In response to the 7 percent discount rate used in the “interim” SCC value in the EPA RIA for the revised Clean Power Plan Ms. Noll noted that:

    • The7 % discount rate obscures the harm that emissions will have on the younger and future generations.
    • It was rejected by the IWG as inappropriate.

I am not enough of an expert on economics to argue these points. However, I am a cynic and suggest that the fact that it was rejected by the IWG was as much because when it was used it indicated much less cost as any other reason.

Throughout Ms. Noll’s presentation and the Columbia Journal of Environmental Law paper the harms of climate change impacts were repeatedly emphasized. For example, the paper includes the following: “greenhouse gas pollution can impose great harms”, “significantly increased risks of severe harms”, and “A handful of geographic regions may experience short-term benefits from climate change, such as temporary agricultural gains in colder regions, but even in those areas, long-term, catastrophic scenarios would bring significant harms.” The problem is that the estimates of catastrophic impacts are directly related to the likelihood of high sensitivity of temperature to carbon dioxide levels.

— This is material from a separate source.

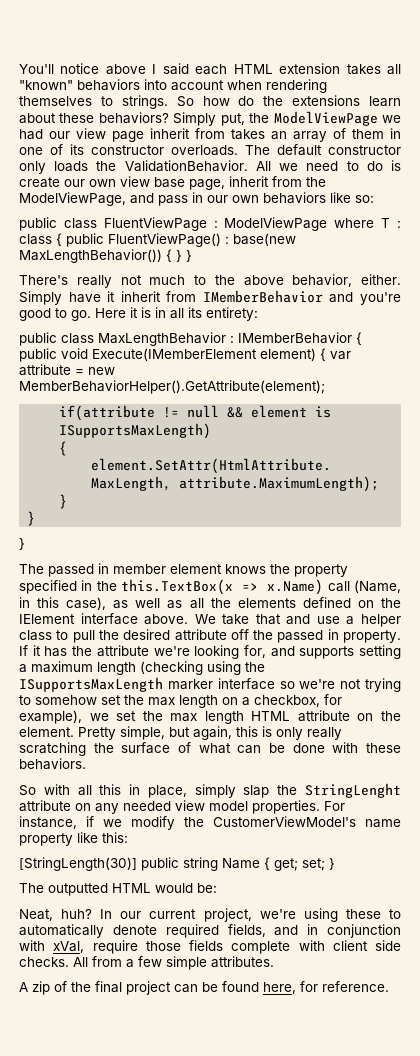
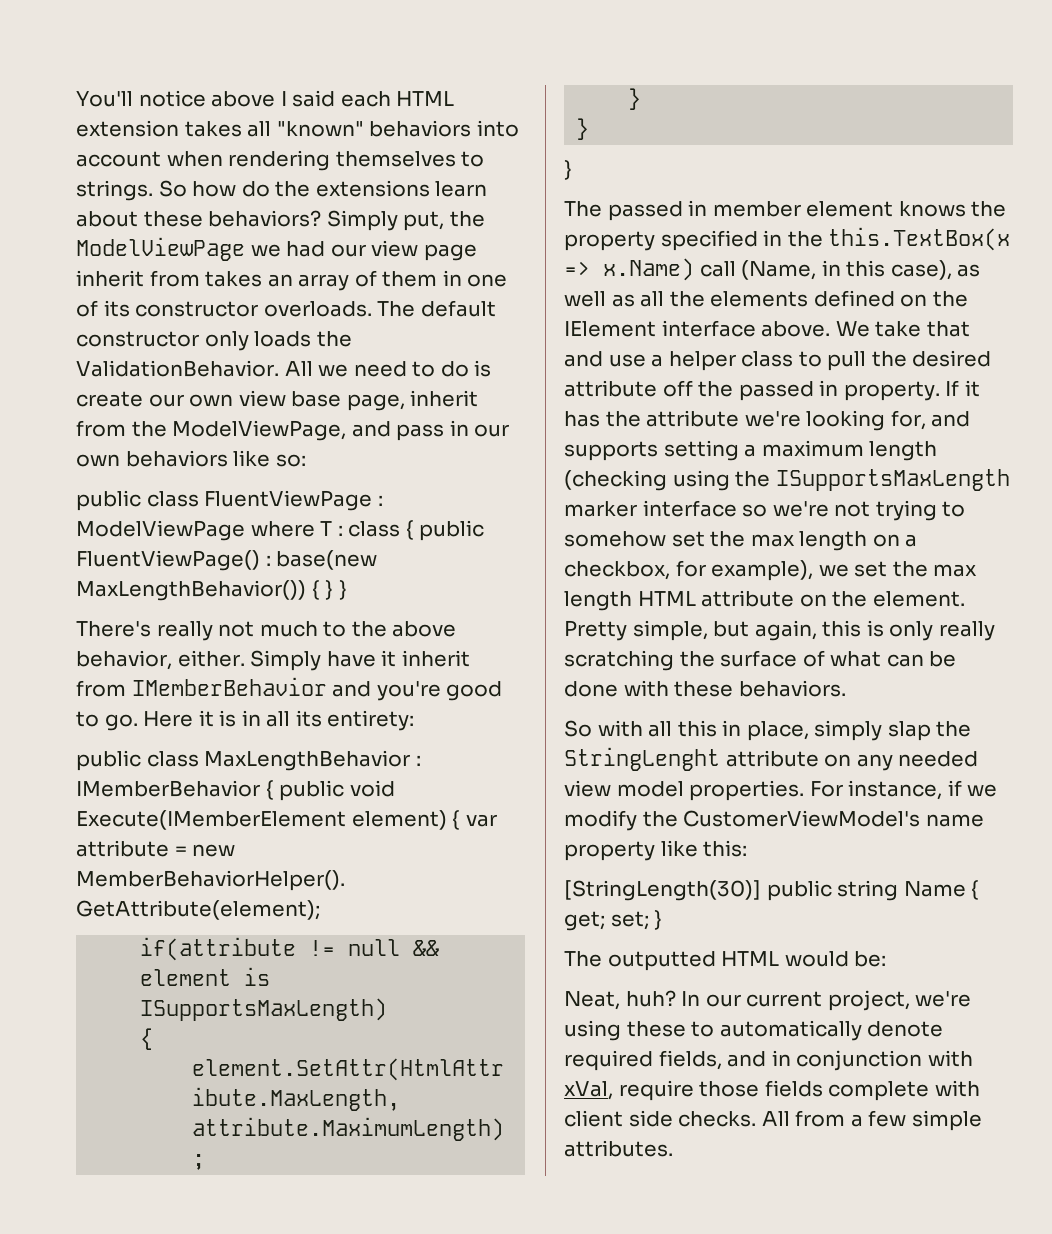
[19,981,389,995] // A zip of the final project can be found here, for reference. -> (673, 1148) none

My fundamental problem with the IWG SCC value is that they did not use the latest value of the Equilibrium climate sensitivity (ECS). This is the expected change in temperature when the atmospheric CO2 concentration doubles. As noted, the costs of this warming are dominated by the higher possible values of the ECS. This problem was documented on July 23, 2015 by Patrick Michaels who presented relevant testimony to the House Committee on Natural Resources.  Excerpts:

“In May 2013, the Interagency Working Group produced an updated SCC value by incorporating revisions to the underlying three Integrated Assessment Models (IAMs) used by the IWG in its initial 2010 SCC determination. But, at that time, the IWG did not update the equilibrium climate sensitivity (ECS) employed in the IAMs. This was not done, despite there having been, since January 1, 2011, at least 14 new studies and 20 experiments (involving more than 45 researchers) examining the ECS, each lowering the best estimate and tightening the error distribution about that estimate. Instead, the IWG wrote in its 2013 report: “It does not revisit other interagency modeling decisions (e.g., with regard to the discount rate, reference case socioeconomic and emission scenarios, or equilibrium climate sensitivity).”

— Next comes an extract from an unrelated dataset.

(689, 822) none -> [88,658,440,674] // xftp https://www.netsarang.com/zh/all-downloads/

“Clearly, the IWG’s assessment of the low end of the probability density function that best describes the current level of scientific understanding of the climate sensitivity is incorrect and indefensible. But even more influential in the SCC determination is the upper bound (i.e., 95th percentile) of the ECS probability distribution. Apart from not even being consistent with the AR4, now, more than five years hence, the scientific literature tells a completely different story. And this is very significant and important difference because the high end of the ECS distribution has a large impact on the SCC determination—a fact frequently commented on by the IWG2010.”

I previously commented that Dr. Judith Curry had prepared a table of different values of the ECS that illustrates the relative impacts of the indefensible cherry picking of a value that suited the agenda of the IWG rather than a more recent value.

Because the extreme values are a key driver of the ECS, the 95th percentile values are of most interest. Refer back to the Michaels testimony above to see that the IWG had lower values available to it for years but chose not to use them.

Furthermore, a paper just published by the Journal of Climate concludes that high estimates of future global warming from most computer climate simulations are inconsistent with observed warming since 1850. The implication is that future warming will be 30 to 45% lower than suggested by the simulations. This continues the trend of more recent data reducing the likelihood that temperature is highly sensitive to CO2 and therefore reduces the probability of the high impact “harms” that advocates for this carbon pricing initiative claim justify the use of the IWG SCC value.


For the purposes of this effort to develop a system that could put a price on carbon in the New York State wholesale electric market I agree that the IWG SCC estimate minus the RGGI cost is the appropriate parameter to use. However, when the time comes for policy decision makers to decide whether to proceed, a range of SCC values should be provided.

The fundamental problem is that the IWG SCC value does not accurately reflect the current state of the science relative to the probability of temperature being highly sensitive to CO2. As a result that value over-estimates the potential benefit of New York emission reductions. The final report must also explain the rationale for NYS ratepayers to definitely increase our cost of electricity with a price on carbon is appropriate relative to the speculative effects of any SCC value.

Ultimately the SCC relies on a complex causal chain from carbon dioxide emissions to social impacts that are alleged to result from those emissions. Richard Tol testified that these connections are “long, complex and contingent on human decisions that are at least partly unrelated to climate policy. The social cost of carbon is, at least in part, also the social cost of underinvestment in infectious disease, the social cost of institutional failure in coastal countries, and so on.”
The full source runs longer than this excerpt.